Siyaset, Ekonomi ve Toplum Araştırmaları Vakfı Washington Ofisi (SETA DC) tarafından düzenlenen “Süleymani’nin ardından: ABD ile İran savaşa doğru mu gidiyor?” başlıklı panele Douglas ve Sarah Allison Dış Politika Merkezi Direktörü Luke Coffey, SETA DC Araştırma Direktörü Kılıç Buğra Kanat, araştırmacı-yazar Mark Perry ve Quincy Enstitüsü Başkan Yardımcısı Trita Parsi konuşmacı olarak katıldı. Panelin moderatörlüğünü ise SETA DC Koordinatörü Kadir Üstün yaptı.

Süleymani’nin öldürülmesinin kötü bir plan olduğunu ve bunun bir “savaş suçu” sayıldığını savunan Mark Perry, söz konusu saldırının en çok da ABD Dışişleri Bakanı Mike Pompeo’nun yönlendirmesiyle gerçekleştirilğini ifade etti.

İran’ın ABD’ye karşılığının çok yakında ve orantısız ve kontrolsüz olabileceğini savunan Perry, “ABD ile İran arasında muhtemel bir savaş senaryosu düne göre bugün daha fazla.” değerlendirmesini yaptı.

“Eğer bir kez savaş başlarsa tüm hesaplar değişir”

Trita Parsi ise “ABD’nin olmadığı bir Orta Doğu’nun dağılacağı fikrinin doğru olmadığını, aksine ABD’siz bir Orta Doğu’nun daha sakin bir tablo çizebileceğini” dile getirdi. Parsi, “Eğer bir kez savaş başlarsa tüm hesaplar değişir; savaşı hiç başlatmamak için bu yeterli bir nedendir.” diye konuştu.

Süleymani sonrası İran’daki yönetimin halkı bir araya yeniden getirebildiğini vurgulayan Parsi, “İran’ın ABD’ye orantısız bir karşılık verebileceğine inanmıyorum.” yorumunu yaptı.

“Süleymani’nin öldürülmesinin haklı gerekçeleri vardı”

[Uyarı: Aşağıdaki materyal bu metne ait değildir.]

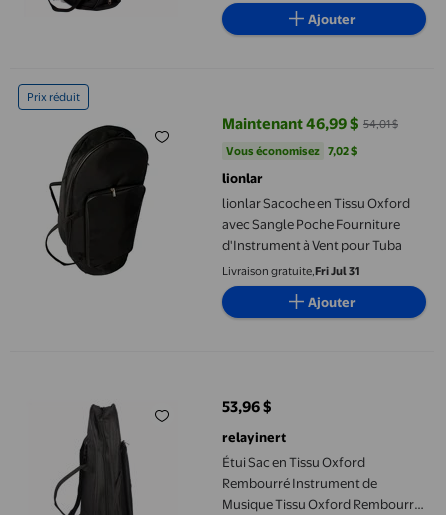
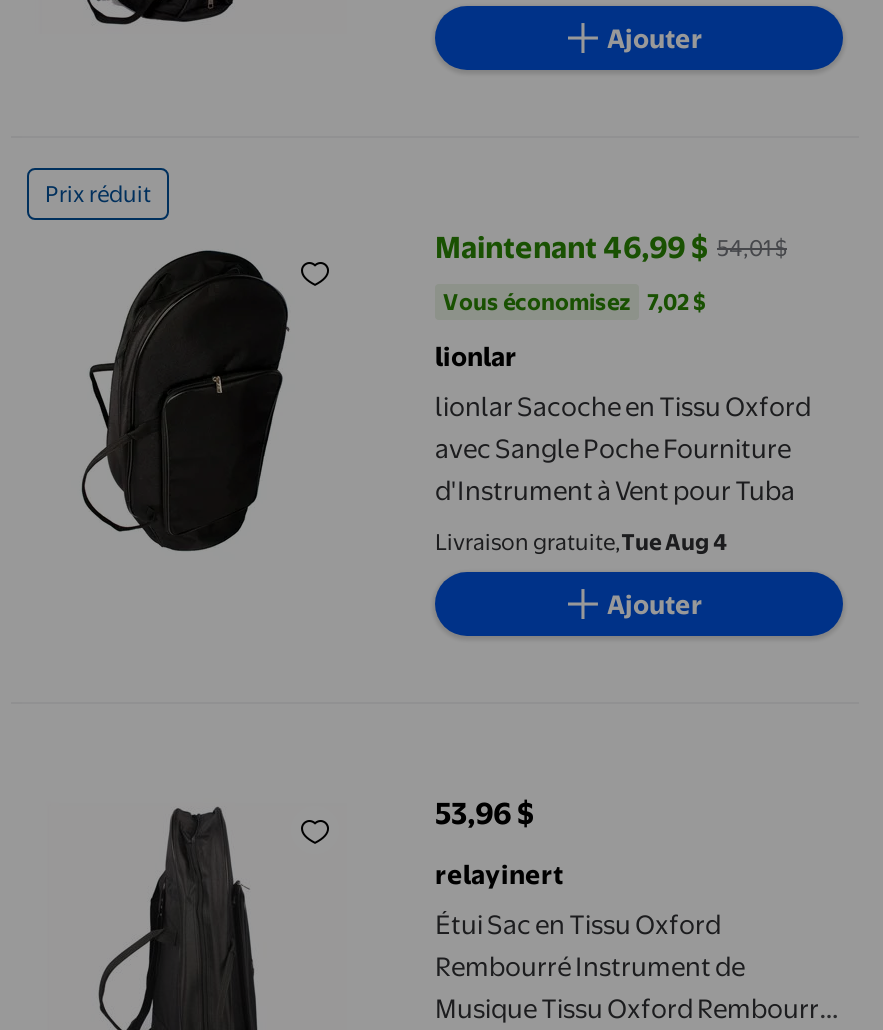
- Livraison gratuite,Fri Jul 31
+ Livraison gratuite,Tue Aug 4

Luke Coffey ise Süleymani’nin öldürülmesinin haklı gerekçelere dayandığını savunarak, “600’den fazla ABD personelinin Süleymani kaynaklı eylemlerde hayatını kaybettiğini belirtiyor yetkililer; bu çok ciddi bir rakam.” değerlendirmesinde bulundu.

Süleymani’nin Irak’ta “barışçıl nedenlerle” bulunduğu yönündeki haberlere itibar etmediğini belirten Coffey, İranlı generalin ölümüyle ilgili olarak Trump’a sunulan seçeneğin Pentagon’un elindeki en iyi seçenek olduğuna inandığını söyledi.

Süleymani suikastinin ABD’nin dış politikasına ilişkin soru işaretlerini daha da artırdığına dikkati çeken Kılıç Buğra Kanat ise bölgedeki müttefiklerin ABD’yle olan ilişkilerini bir kez daha sorgulayacağını dile getirdi.

Türkiye’nin Süleymani sonrası süreçle ilgili diplomatik bir sürece katkı yapabileceğine işaret eden Kanat, ancak şu anda önceliğin “bölgede tansiyonu düşürmek” olduğunu kaydetti.

ABD’nin İran’a yönelik yaptırımlarının amaçlarının açık olması gerektiğini belirten Kanat, “Süleymani’nin öldürülmesi bölgedeki istikrarsızlığı artıracaktır. Herkes Süleymani’nin öldürülmesinin sonuçlarını tartışıyor ve bunların hepsi de tehlikeli senaryolar.” ifadelerini kullandı.